К воспоминаниям о пережитом Никита вернулся фразою — «Вскорости сослали нас». Однако я прервал — и напомнил ему о поступке, за который Пушкин особенно гордился своим дядькою. Опытнейший агент полиции предлагал огромную для Никиты сумму — 50 рублей — за один только беглый просмотр бумаг Пушкина, причем обещал все держать в тайне. Никита отвечал мне, что в сем поступке не находит никакой доблести и потому даже о нем забыл.

Впрочем, старик хитрил и, возможно, ожидал, чтоб я его первым о тех 50 рублях спросил.

«Вскорости сослали нас, и мы пожили 4 года в Кишиневе и Одессах, и уж чего там не насмотрелись…»

Я приготовился слушать и для вас запоминать, но вот слышу:

— Ах, стояли мы на берегу Днепра и вдруг видим — два колодника плывут, одной цепью скованные, и не тонут, друг друга поддерживают…

Мне интересно было слышать Никитину версию о братьях-разбойниках, но вдруг он мне доверительно:

— А как доплыли эти молодцы до того берега, обернулись — один псом, другой человеком с белым волосом и светлыми глазами, — и человек нам кулаком пригрозил. Не верите? Жаль, Александра Сергеевича нету, он бы подтвердил: сами видели, и еще сказали: «Вот, Никитушка, белый мой человек!» И уж не совру, я того белого везде бы узнал, а однажды вдруг вижу в гостях, на балу. Я потом говорю барину, не узнал ли белого человека? А он мне отвечает, спокойно отвечает: «Узнал, да еще, может, и не тот. Надо бы его на пулю проверить». Смекаете?

Конечно, я смекнул, что старик толкует о белом человеке Дантесе, но, не давая Никите Тимофеевичу слишком уж отвлекаться, перевел, так сказать, стрелку часов на Михайловское.

— Отчего я тебя там, Н. Т., не видел, когда гостил зимою у барина?

— Так очень просто, батюшка Иван Иванович. Приехали мы в Михайловское, а Сергей Львович очень гневались на Александра Сергеевича, да и мне перепало, что худо следил, от новой опалы не уберег, будто мог я его удерживать. А сколько раз жив и цел оставался барин благодаря моей опеке, так уж и не в зачет. В общем, выходило, будто Александр Сергеевич еще и меня испортил, а Сергей Львович вскоре разбранились с сыном до криков русских (а это уж последнее дело, потому что обыкновенно на французском браниться изволили, а ежели иное слово по-русски произнесут — скажем свинопас — непременно пардон!). Так вот отец с сыном разбранились и уехали, меня с собою прихватив, а оставили Александра Сергеевича опять с Ириной Родионовной, как грудного несмышленыша.

Я опять перебиваю:

— Останься ты, Никита Тимофеевич, в Михайловском, был бы столь же славен для русского читателя, как няня, и какие стихи про тебя были б сложены.

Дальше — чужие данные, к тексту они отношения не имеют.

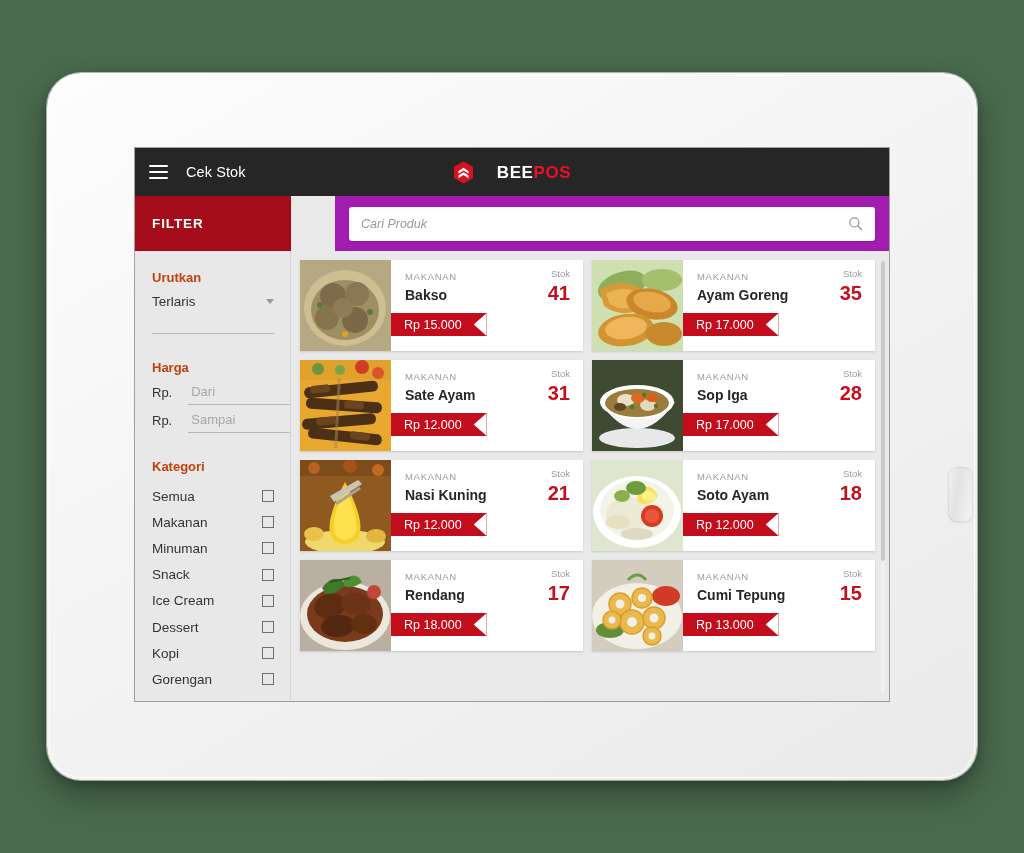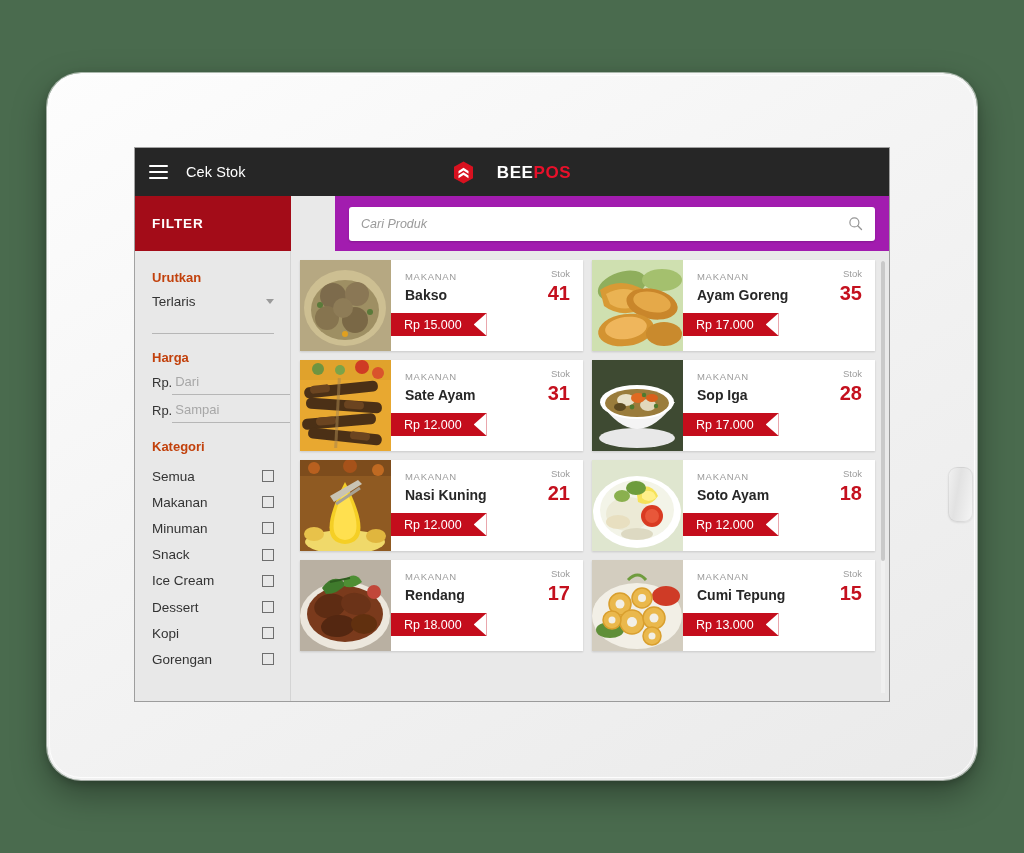"Harga" .side-head.gap { margin-top: 16px -> 26px }
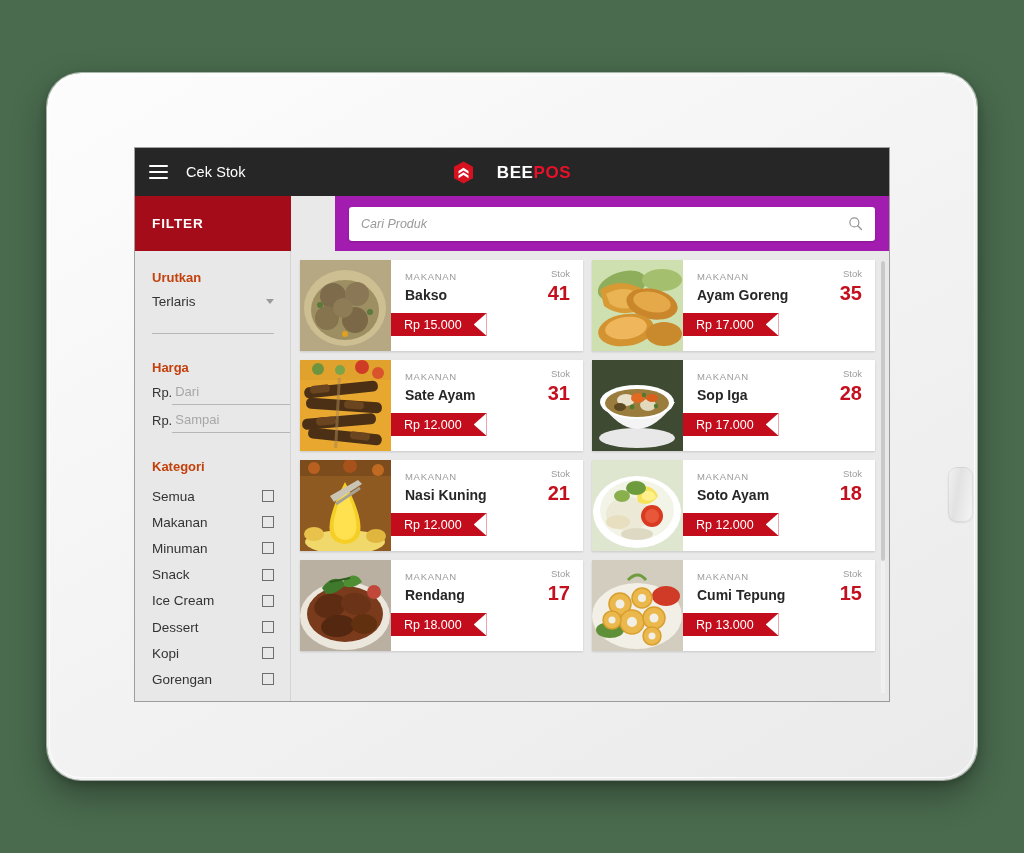"Rp." .price-row { gap: 0 -> 16px }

— Отчего же, — возразил Никита, — про меня и так немало написано: первое — это братья-разбойники, как через Днепр они плыли. Я уж сказал, вместе с Александром Сергеевичем видели…

Я понял, что Н. Т. на этом основании уж полагает поэму соединенной с его особой.

— В Кишиневе стихи были мне писаны, да позабыты. Недавно вспомнили тогдашние дружки — и мне Сашенька прислала… (Все та же милая девочка Александра Петровна Ланская, — не знаю, как ее назвать, «пушкинская падчерица», что ли?) А стихи такие:

Дай, Никита, мне одеться:
В митрополии звонят.

— А дальше что было?

— Как что? Я давал барину одеться и они в верхний город отправлялись.

— А затем?

— Откуда ж мне знать? Он меня с собою не брал: пока говорит «дай одеться» — это про меня стихи, а после — уж о другом. Но подожди, батюшка Иван Иванович, еще вспомню. Третье: «Царь Никита и сорок его дочерей». Грех, господи прости, но царь-то с меня писан! Мне Александр Сергеевич прямо и сказал: «Я тебя, Никита, в цари произвел, ты уж не гневайся». — «Зачем гневаться?» — спрашиваю. А барин мне: «Да ведь царям все дозволено, и ты у меня такие штуки выкидываешь, просто срам!»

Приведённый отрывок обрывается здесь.